More should have been done to monitor water systems and pipework, say experts
Three babies have died from the Pseudomonas outbreak at the Royal Jubilee Maternity Hospital in Northern Ireland
The outbreak of a deadly bug that killed three babies in a neonatal unit in Belfast could have been prevented, according to industry experts. After Northern Ireland health minister, Edwin Poots confirmed that the infants who died at the Royal Jubilee Maternity Hospital (RJMH) had tested positive for the Pseudomonas bacteria, industry leaders suggested more could and should have been done to monitor water systems and pipework, a known breeding ground for the bug.
Poots confirmed that Pseudomonas had been found in a number of taps in the intensive care area of the hospital. “Pseudomonas is present in many natural environments, including soil and water. It can be found in sinks, taps and water systems and can be difficult to eradicate,” he said in a statement.
“I can report that investigations so far have shown the Pseudomonas bacteria have been found in a number of taps in the intensive care area of the neonatal unit at the RJMH. The trust health estates team are in the process of removing and replacing all taps and related pipework in the affected area.”
He added that no evidence had been found to suggest the bacteria was present in the water system itself.
The statement continued: “Specialist advice has been received from experts in England and action is based on current best available evidence. The unit will only be opened once all remedial work is completed and tests show that it is safe to nurse babies in this environment.”
Water treatment experts have claimed that the situation could have been prevented. One UK water treatment specialist, who asked not to be named, said: “In theory this should never have happened.
“Pseudomonas is perfectly preventable and most hospitals have a very strict regime of chlorination and disinfecting. Either this was not adequate in this case, or the regime was not being followed properly.”
Hospitals pose a particular problem as many buildings are old and the pipework is complex, with multiple deadlegs where water can stagnate.
“It is very difficult to keep the pipework in good condition. It’s a question of doing a proper risk assessment of the entire water system regularly,” the specialist stated. “It could be a problem with the temperature of the water not being high enough, not enough chlorination, inadequate flushing, or a combination of all three.”
Bhartu Patel of Stansted Laboratories added that hospitals needed to ensure they continuously monitor the supply and are vigilant about the decontamination and replacement of plastic devices such as catheters and tubing.
He said: “Hospital estates are very complex and water supplies are often redirected, leaving deadlegs in the system that provide an ideal breeding ground for bacteria. Pseudomonas produces a slime that anchors the cells to the environment, making it particularly difficult to kill. Disinfectant of the pipework alone is not enough. You need to have a continuous dosing system.
“My advice to hospitals in the wake of this incident is to ensure constant testing and monitoring of pipework and fixtures and to be vigilant about the contamination of plastic tubing, which is the ideal environment for the bacteria to take hold and transfer to patients.”
A thorough deep clean has been carried out at the RJMH and the affected taps and pipework are being replaced with ultraviolet technology.
This is not the first time concerns have been raised over the presence of Pseudomonas in UK hospitals.
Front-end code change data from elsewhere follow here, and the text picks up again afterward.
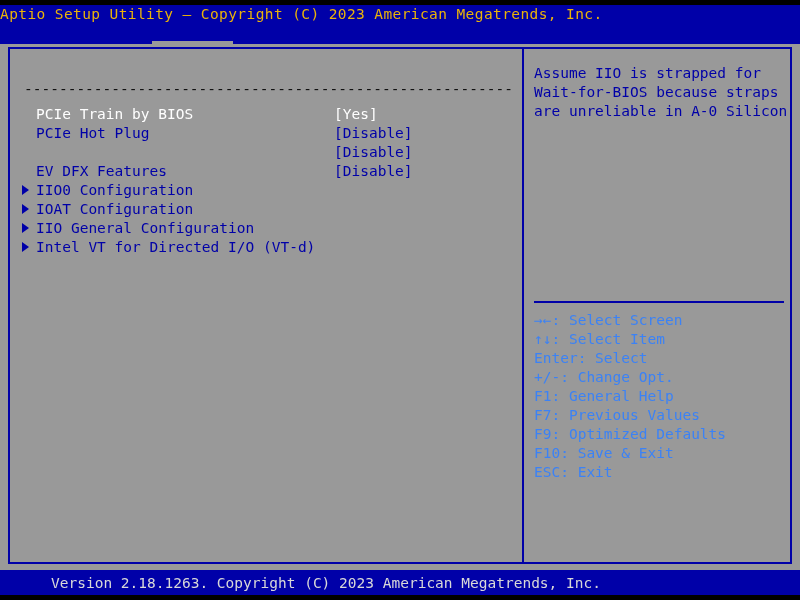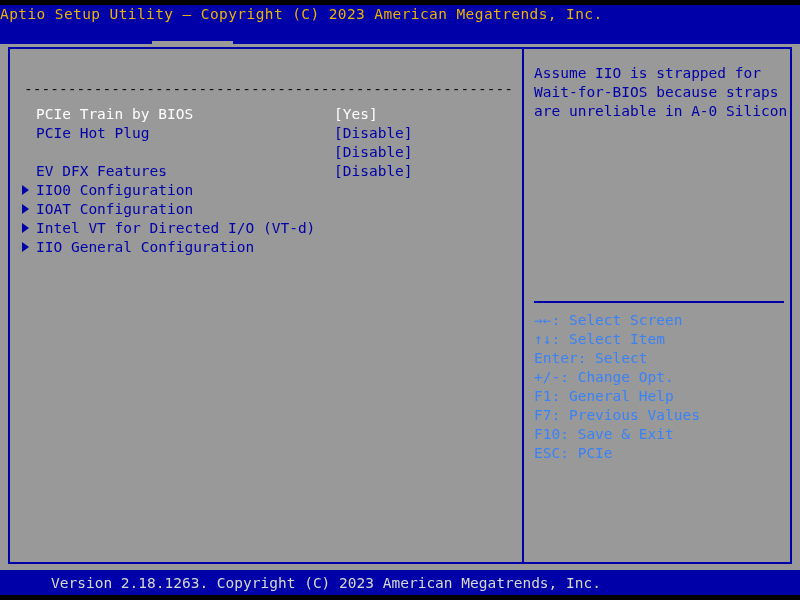--- a/index.html
+++ b/index.html
@@ -242,8 +242,8 @@
         <div class="optrow"><span class="opt-label">EV DFX Features</span><span class="opt-value">[Disable]</span></div>
         <div class="optrow"><span class="opt-arrow"></span><span class="opt-label">IIO0 Configuration</span></div>
         <div class="optrow"><span class="opt-arrow"></span><span class="opt-label">IOAT Configuration</span></div>
+        <div class="optrow"><span class="opt-arrow"></span><span class="opt-label">IIO General Configuration</span></div>
         <div class="optrow"><span class="opt-arrow"></span><span class="opt-label">Intel VT for Directed I/O (VT-d)</span></div>
-        <div class="optrow"><span class="opt-arrow"></span><span class="opt-label">IIO General Configuration</span></div>
       </div>
   </div>
 

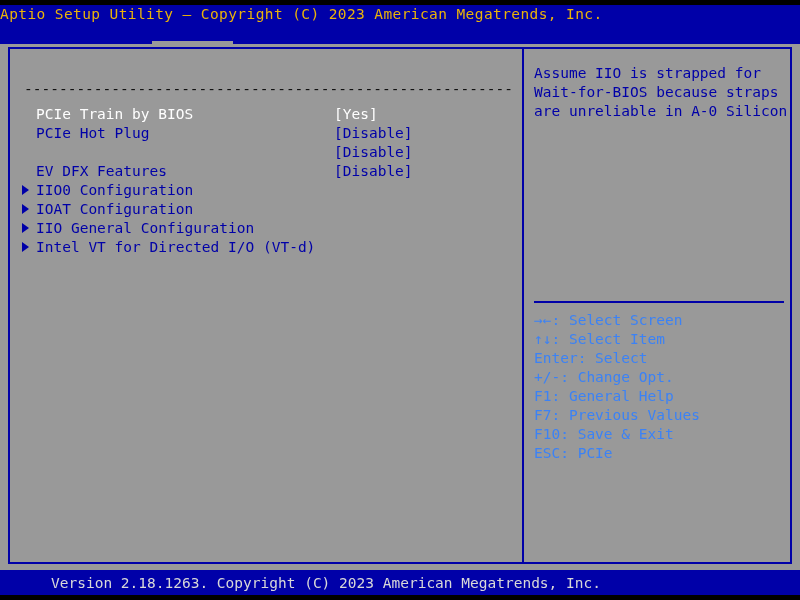--- a/index.html
+++ b/index.html
@@ -261,6 +261,7 @@
         <div><span class="key">+/-</span><span>: Change Opt.</span></div>
         <div><span class="key">F1</span><span>: General Help</span></div>
         <div><span class="key">F7</span><span>: Previous Values</span></div>
+        <div><span class="key">F9</span><span>: Optimized Defaults</span></div>
         <div><span class="key">F10</span><span>: Save &amp; Exit</span></div>
         <div><span class="key">ESC</span><span>: PCIe</span></div>
       </div>

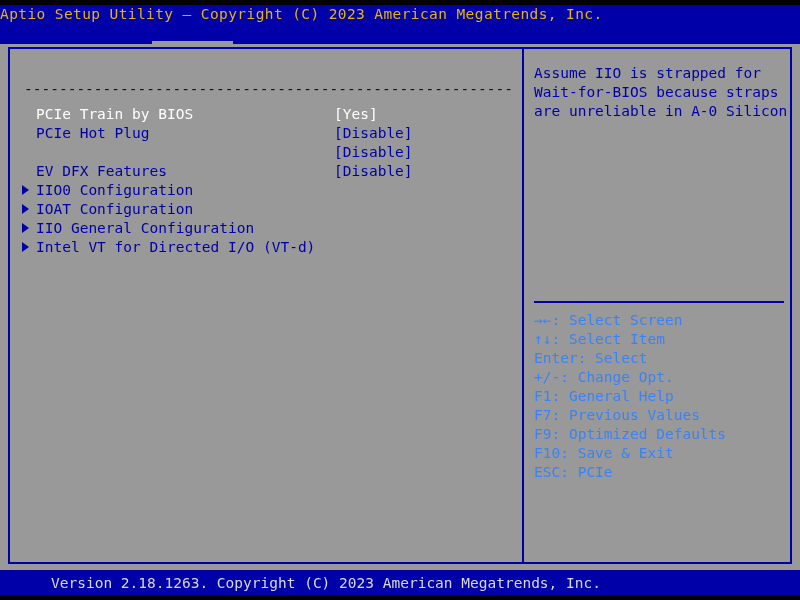--- a/index.html
+++ b/index.html
@@ -263,7 +263,7 @@
         <div><span class="key">F7</span><span>: Previous Values</span></div>
         <div><span class="key">F9</span><span>: Optimized Defaults</span></div>
         <div><span class="key">F10</span><span>: Save &amp; Exit</span></div>
-        <div><span class="key">ESC</span><span>: PCIe</span></div>
+        <div><span class="key">ESC</span><span>: Exit</span></div>
       </div>
   </div>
An outbreak at Guy’s Hospital in London in 2005 infected 19 patients and Pseudomonas was confirmed in five children in the paediatric intensive care unit at Glasgow’s Royal Hospital for Sick Children in 2007.
In 2010, the Department of Health issued an alert to NHS trusts across England and Wales following outbreaks stemming from handwash basins at Morriston Hospital in Swansea. The document said: “It is important for ... infection control teams to assess the risk to their patients and where appropriate establish if the water used in hand washing has an unacceptable bacterial count.”
The document also suggested the sink taps could have been colonised after the basins were used for purposes other than hand washing, such as disposing of bodily fluids, and ruled that sinks should be cleaned in a manner that “minimises the contamination of the faucet from organisms in the sink trap (via plug hole or overflow)”. It also called for improved hand hygiene and the installation of point-of-use filters.